The Parish Church of St John-at-Hampstead

1st November 2007 Eucharist - All Saints Day The Immanence of Holiness James Walters

The proper place of the Saints in the life of the Church is one of those totemic issues that has divided Catholic and Reformed Christians. Protestants have contended that veneration of the saints can easily tip over into idol worship or the creation of intermediaries between us and God, a role which only Christ should play. Why ask the saints to pray for you when we can pray for ourselves thank you very much? And Catholics in their turn have argued that to ignore all the faithful witnesses to Christ that have lived in the last 2000 years would be to cut ourselves off from some of the richness of God’s story and have the effect of making us rather self-absorbed in the Church today. And if these very holy people are enjoying the beatific vision with not much else to do, then what’s the harm in asking for their prayers?

I often feel that the effect of both of these perspectives is, to some way, externalise our understanding of sainthood, either as irrelevant to us or as a kind of spiritual “A team” to which we can struggle in vain to measure up. But what I think All Saints Day should really be about is what I want to call the immanence of holiness – the fact through Jesus Christ, God is forming ordinary lives into extraordinary lives of holiness. That has happened in the past and it continues to happen today. And what we are celebrating is that fact as much as honouring those who have lived particularly good lives.

In the Apostles Creed we say that we believe in the Communion of Saints and that Latin phrase communio sanctorum can have two literal meanings, both of which bring to mind some of this sense of the immanence of holiness.

The first meaning is “the sharing between holy people”. The Communion of Saints isn’t an elite of A list Christian celebrities disconnected from us. Of course, part of what today is about is honouring those whose lives (and often deaths) have demonstrated really extraordinary witness to Christ. But their holiness is something which, through our baptism, we all have a share in and can all grow in. We are all in the business of seeking to live out these beatitudes and the rest of Jesus’ teaching in our lives. We are all being empowered by the Spirit, through our failings, to turn the other cheek, to pray for our enemies, to do to others as we would have them do to us. We honour the saints because they inspire us in our shared task of being faithful to Jesus. That is why St Paul calls the Christians of his day “the Saints” because they have all been adopted by God into a shared life of holiness. And because the Church, visible and invisible, is a praying community, the saints of the past don’t just inspire us with an heroic example, but they support us today in our discipleship with their intercession to the Father, just as we support one another. Because holiness is a shared enterprise.

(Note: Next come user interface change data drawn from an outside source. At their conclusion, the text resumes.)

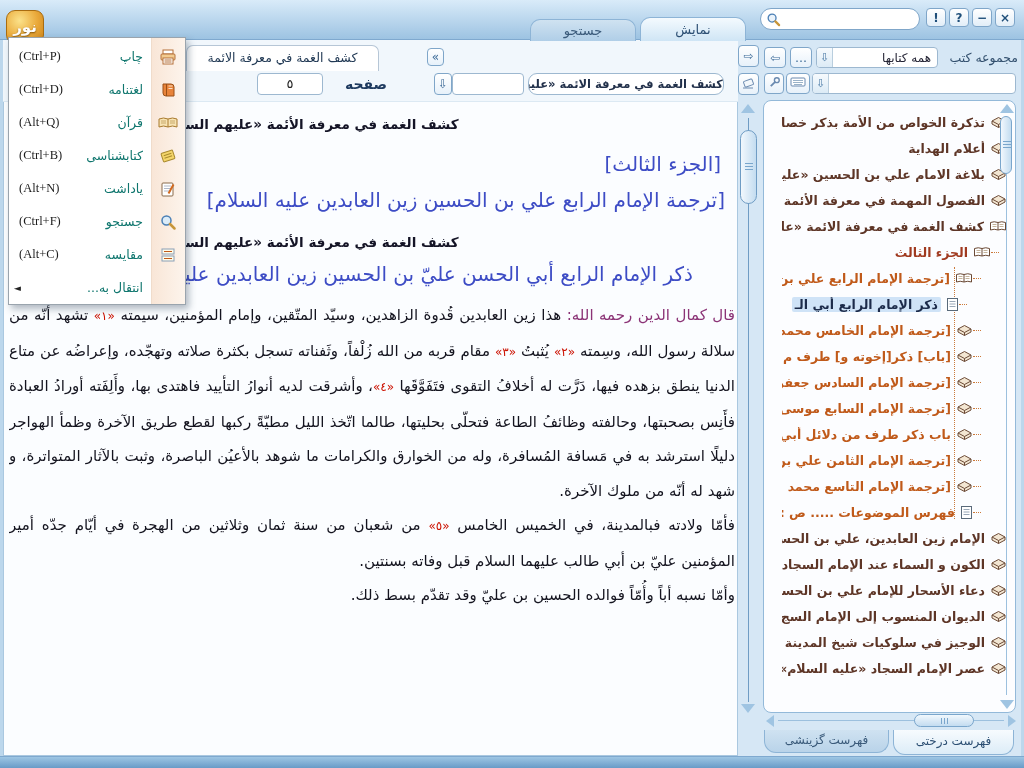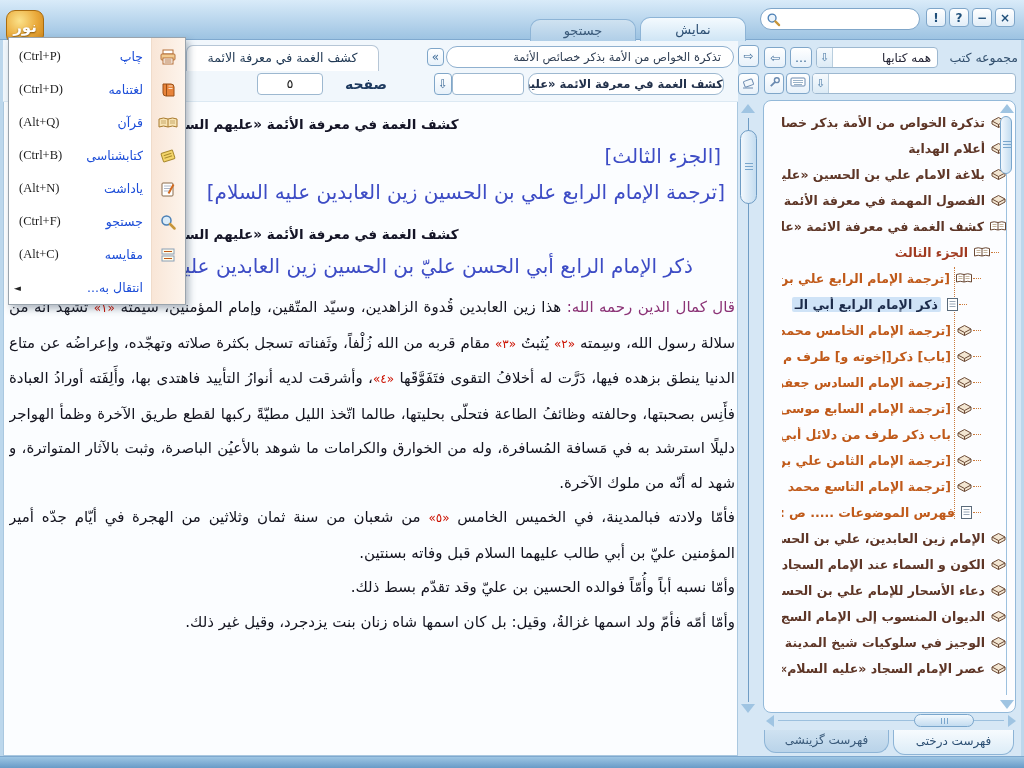"چاپ" .mi-label { color: #1d4ed8 -> #0f766e }
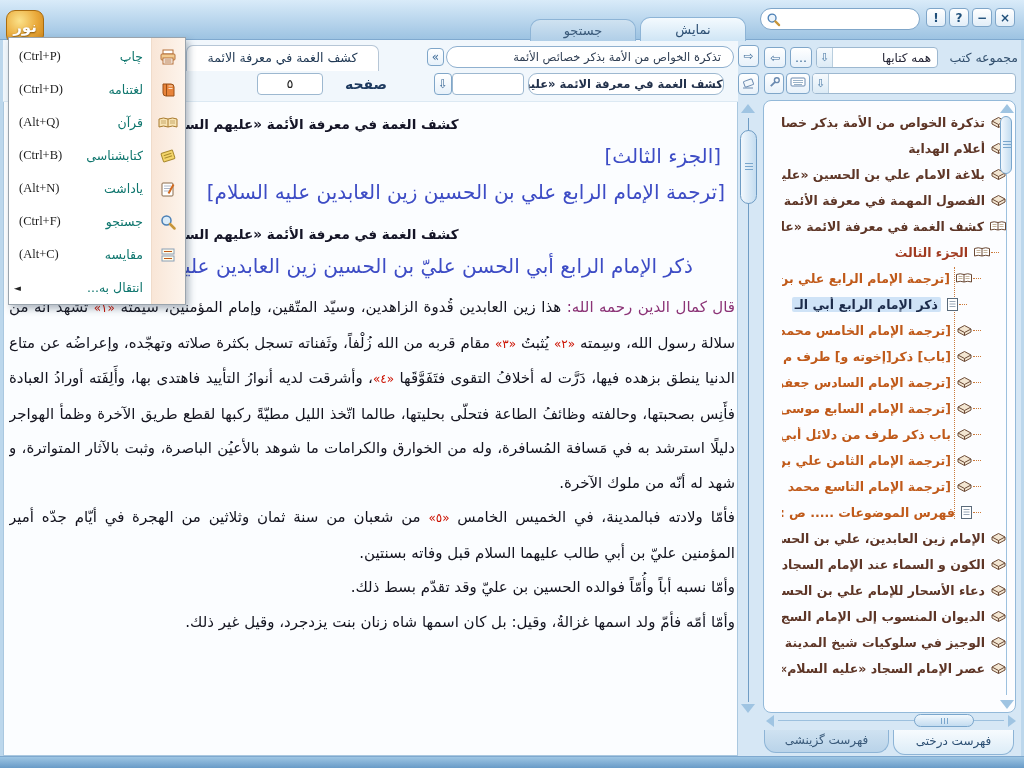"تذكرة الخواص من الأمة بذكر خصائص" div.book-combo { html: <div>تذكرة الخواص من الأمة بذكر خصائص الأئمة</div> -> none }
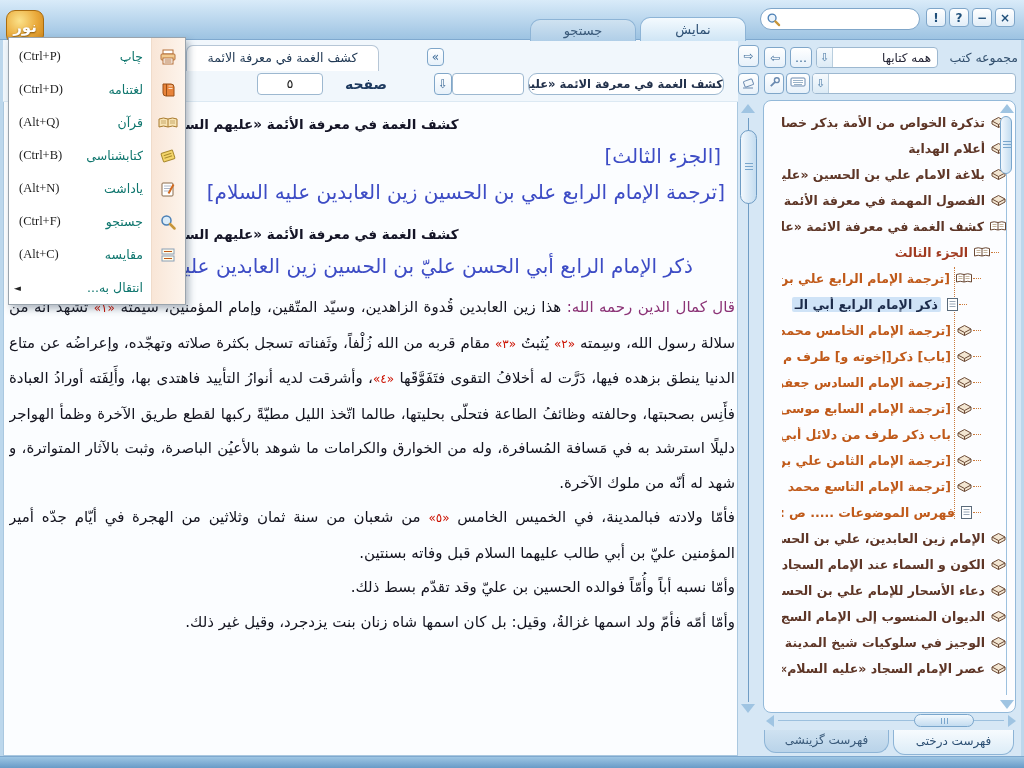"[الجزء الثالث]" .bh-part { margin-top: 12px -> 20px }
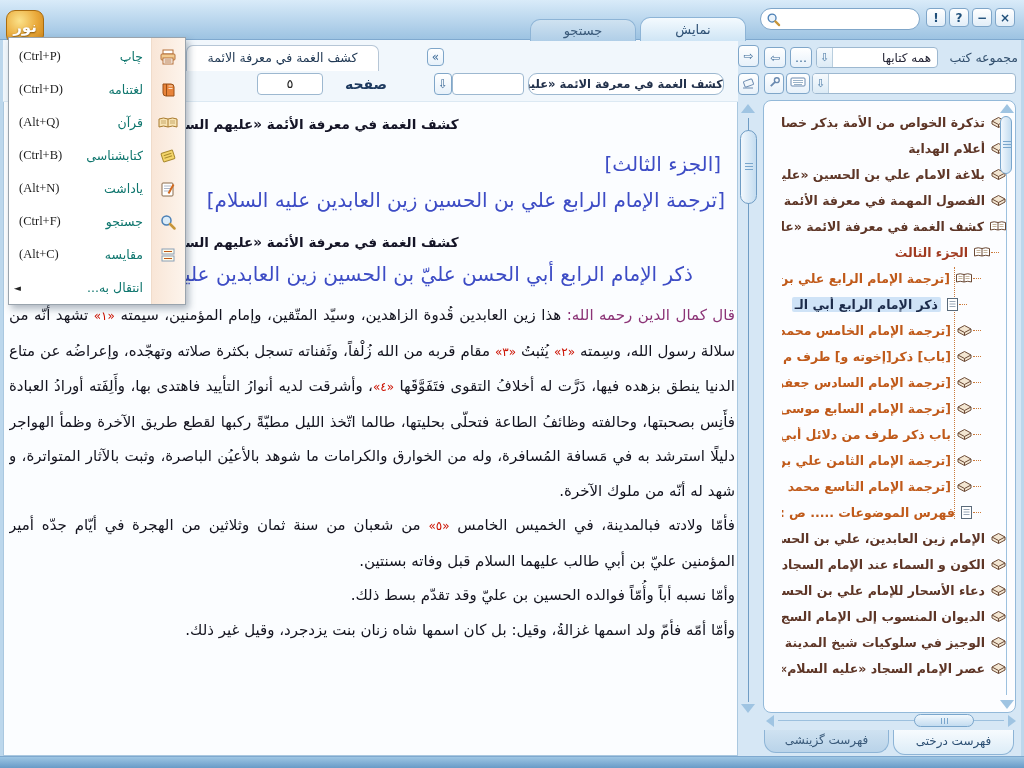"وأمّا أمّه فأمّ ولد اسمها" p.para { html: <p><span>وأمّا أمّه فأمّ ولد اسمها غزالةُ، وقيل: بل كان اسمها شاه زنان بنت يزدجرد، وقيل غير ذلك.</span></p> -> none }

And that brings us to the second definition of communio sanctorum which is “the sharing of holy things”. Jesus has given the Church the gift of sacramental practices as vehicles of his grace. And just as we share a common life with the saints through the waters of baptism, so in the sharing of the Eucharist we are built up in this holy living. At every Eucharist we are reminded that we gather around the altar with all the company of heaven to share God’s holy gifts with God’s holy people. The great saints of the Church were made holy by the gifts of bread and wine that they shared, and so are we made holy as we share those gifts in their company today. We are brought closer to all who share them, living and departed, with us in this place tonight and in every nation on earth, particularly those Christians whose experience of the poverty, hunger and sorrow of the beatitudes is very real.

So on All Saints Day we are confronted with the immanence of holiness. A holiness which we can’t banish into heroes of the past or a present day spiritual elite because it is a holiness that we share through faith in Christ and are called to be a witness to in our shared discipleship. Jesus Christ is the source and zenith of holiness and he shares that holiness with all his holy people in the waters of baptism and in the gifts of the Eucharist.

So as we approach this altar again tonight may we say of the Saints in light and of one another here:

“O holy ones, companions on our pilgrimage, pray for us brothers and sisters in the Faith.”